А во многом знании, как известно, есть многая печаль. Человек представлялся столь жалким и несовершенным, что Вера испытывала что-то вроде скорби. Нет, она любила людей, относясь к прозрачным для нее душам примерно так, как взрослые относятся к наивным хитростям детей: и видят, и умиляются, и прощают одновременно… Но все-таки это были не дети, это были взрослые люди, обремененные ответственностью своей взрослой жизни, и их хитрости были не детскими и не безобидными, их хитрости разрушали чужие жизни и судьбы, и Веру они не умиляли… В общем, «кто жил и мыслил, тот не может в душе не презирать людей»…
И Анатолий, любимый и родной человек, принадлежал, как это ни горько, к той слабой породе людей, у которой не было от Веры секретов. Она была уверена, что он никогда не решится развестись с Ириной — он, как все, жил в плену у множества конкретных житейских соображений и привычек, он жил в путах годами сложившейся психологической зависимости от жены, — зависимости, в которой он обрел определенный комфорт (что часто случается с мужчинами). И такие абстрактные вещи, как «любовь» не служили мотором для того, чтобы из этого плена вырваться, чтобы жизнь построить заново. Все и так было чудесно:
«любовь» была пикантной приправой к привычному остальному… Мотором обычно служат низменные страсти, всегда более активные и действенные: был бы, например, Толя дешевкой, решил бы он попросту сменить старую жену на молодую — он пошел бы до конца. Правда, и в этом случае Вера осталась бы в стороне от трассы, прокладываемой этим действенным мотором: тогда бы Толя нашел себе совсем юную девицу, как это сейчас многие делают… Впрочем, такой Толя ей был бы не нужен.

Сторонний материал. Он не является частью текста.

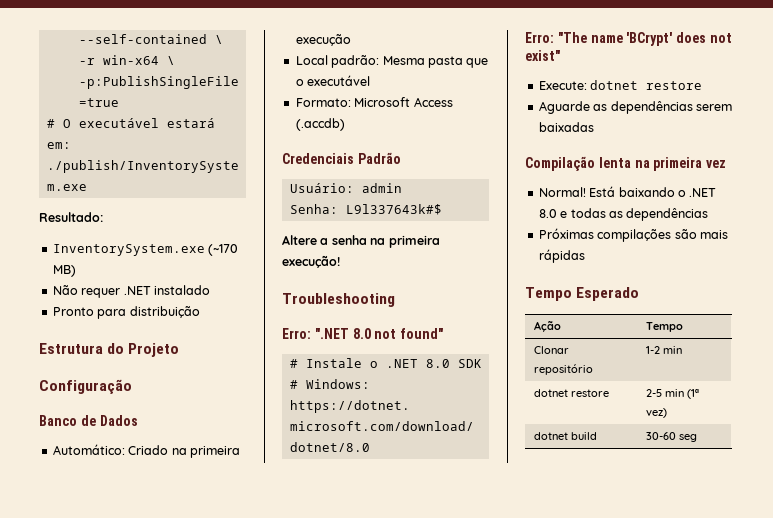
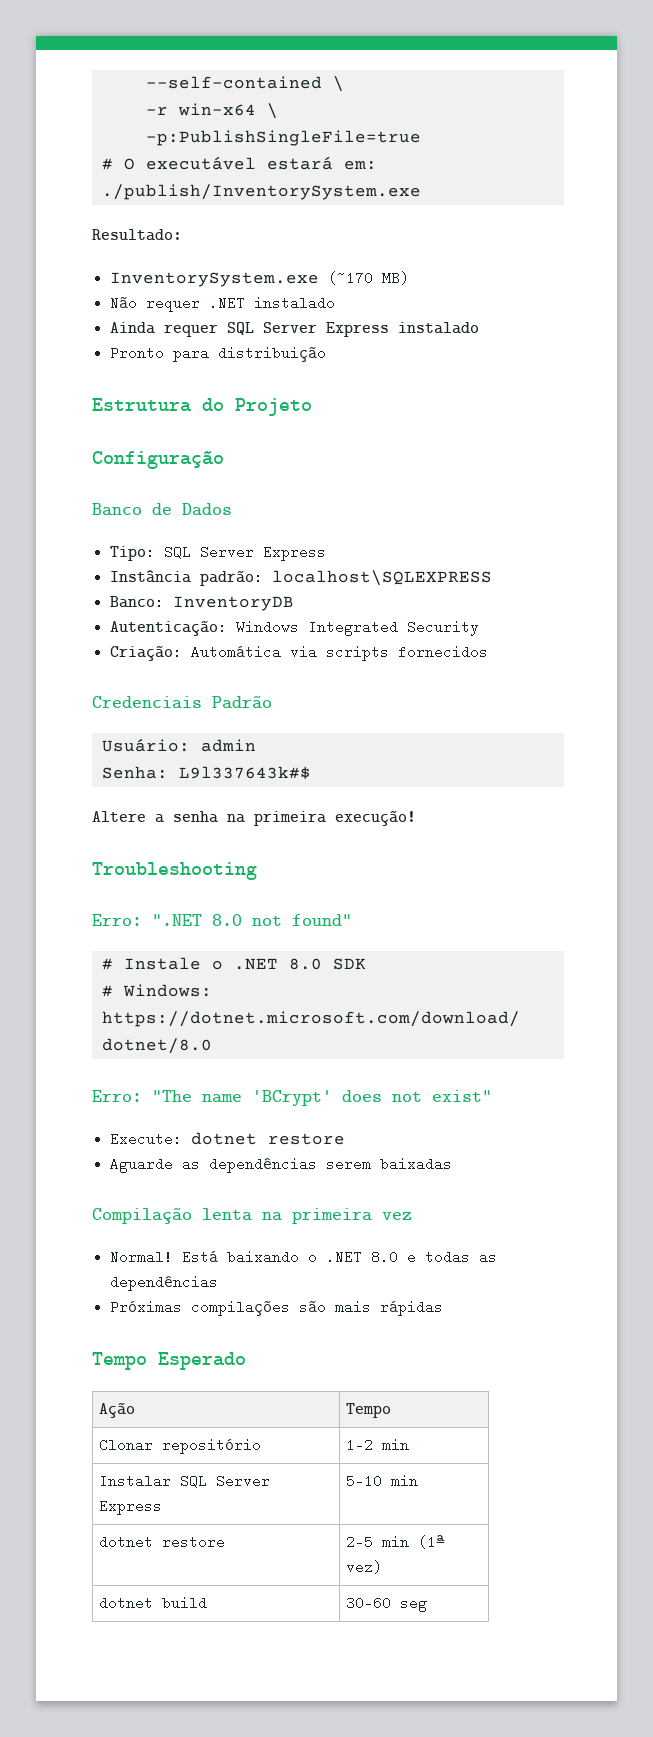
+ Ainda requer SQL Server Express instalado
- Automático: Criado na primeira execução
- Local padrão: Mesma pasta que o executável
- Formato: Microsoft Access (.accdb)
+ Tipo: SQL Server Express
+ Instância padrão: localhost\SQLEXPRESS
+ Banco: InventoryDB
+ Autenticação: Windows Integrated Security
+ Criação: Automática via scripts fornecidos
+ Instalar SQL Server Express | 5-10 min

И теперь, после этого звонка, после этой новости, Вера с трудом сдерживала рыдания: они рвали горло от сознания, что она была не права. Она не сумела разглядеть в Толе мужества сделать выбор! И она — о, радость! — ошибалась в нем!
Конечно, надо признать, что судьба вмешалась и облегчила его задачу: у его жены оказался любовник… И где-то в мозгу крутилась мерзкая и привычно-циничная догадка, что Анатолий не только (и даже не столько) любовью к Вере руководствовался, сколько нежеланием быть посмешищем с ветвистыми рогами… Но так хотелось поверить в ничем не омраченное счастье!
И Вера охотно послала все эти подспудные гнусные мыслишки подальше.
«Пессимизм» был списан на издержки профессии и крепко припечатан словом «глупости».
В ней совершился переворот, словно тяжесть, душившая ее годами, упала с плеч, и она вдруг обрела легкую веселость и беспечность, которой у Веры и в молодости не было. Сугробы начали таять с неимоверной быстротой, в душе залились пением птички, и приход солнечной весны озарил ее лицо тем внутренним светом, который бывает у по-настоящему счастливых женщин.
И Анатолий, восхищенно глядя на нее, радовался, что сумел сделать этот трудный шаг.
Вера радостно кинулась в эйфорию проектов, планов, обсуждений устройства будущей жизни. Вот ей чего не хватало: планов на будущее! Только сейчас Вера поняла, до какой степени ее душило, угнетало отсутствие перспектив.
Зато теперь их целое море: и как свадьбу будут праздновать, и куда в отпуск поедут, и главное — Толя дал ей понять, что хотел бы ребенка! Вера уж было поставила крест на своем желании иметь дочку. В первом браке у нее случился выкидыш, а потом… Оказаться матерью-одиночкой она не хотела, а не-одиночкой все никак не получалось… Ну и что, что ей уже сорок один? На Западе и в сорок пять рожают, и ничего!
И Вера навестила гинеколога, избавилась от спирали. Чего тянуть!
Ребенок появится на свет, как известно, только через девять месяцев, а за это время они все устроят!
… Женщина кричала так долго и так страшно, что Стасик перепугался насмерть. Она ухватилась за свое пальто, пытаясь его запахнуть, и орала изо всей мочи, как если бы Стасик был насильником.
Он запоздало отпрянул от бившейся в неистовстве женщины. «Нет, — кричала та, размахивая руками, — не смейте! Помогите! На помощь! Милиция! Не прикасайтесь ко мне! Не-е-ет!»
— Я вас не трогаю, помилуйте, — прошелестел Стасик едва слышно, — он едва не потерял дар речи от такого поворота дел. — Да не кричите так, я вас умоляю, у меня аж уши заложило… Вас все равно никто не услышит — мы в подвале…
— Помоги-и-ите!!! — еще истошнее завопила женщина. — Не трогайте меня!!!